**Task:** All of the records below must be output exactly, with no pictures carried over.

** Data extracts follows **

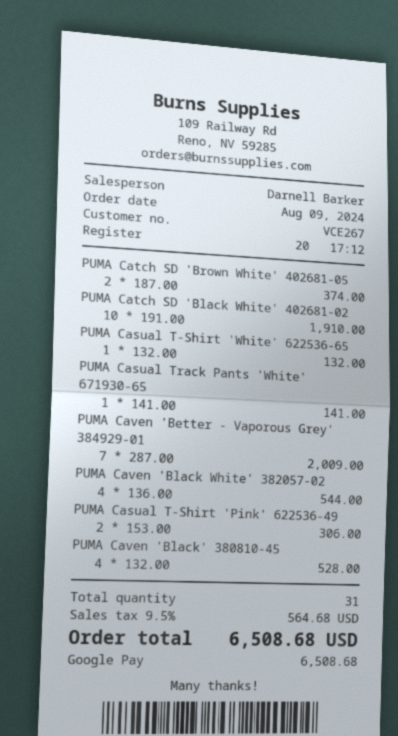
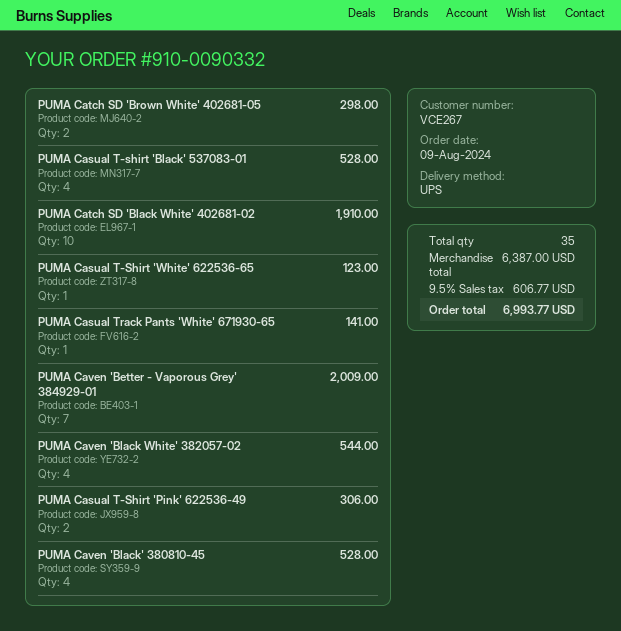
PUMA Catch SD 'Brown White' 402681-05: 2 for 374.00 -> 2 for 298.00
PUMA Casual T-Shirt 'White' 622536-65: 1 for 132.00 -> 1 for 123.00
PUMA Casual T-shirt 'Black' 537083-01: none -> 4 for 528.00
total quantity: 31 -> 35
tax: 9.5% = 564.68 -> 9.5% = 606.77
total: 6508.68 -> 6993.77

** End of Data extracts **

**Output for this task:**
PUMA Catch SD 'Brown White' 402681-05: 2 for 374.00 -> 2 for 298.00
PUMA Casual T-Shirt 'White' 622536-65: 1 for 132.00 -> 1 for 123.00
PUMA Casual T-shirt 'Black' 537083-01: none -> 4 for 528.00
total quantity: 31 -> 35
tax: 9.5% = 564.68 -> 9.5% = 606.77
total: 6508.68 -> 6993.77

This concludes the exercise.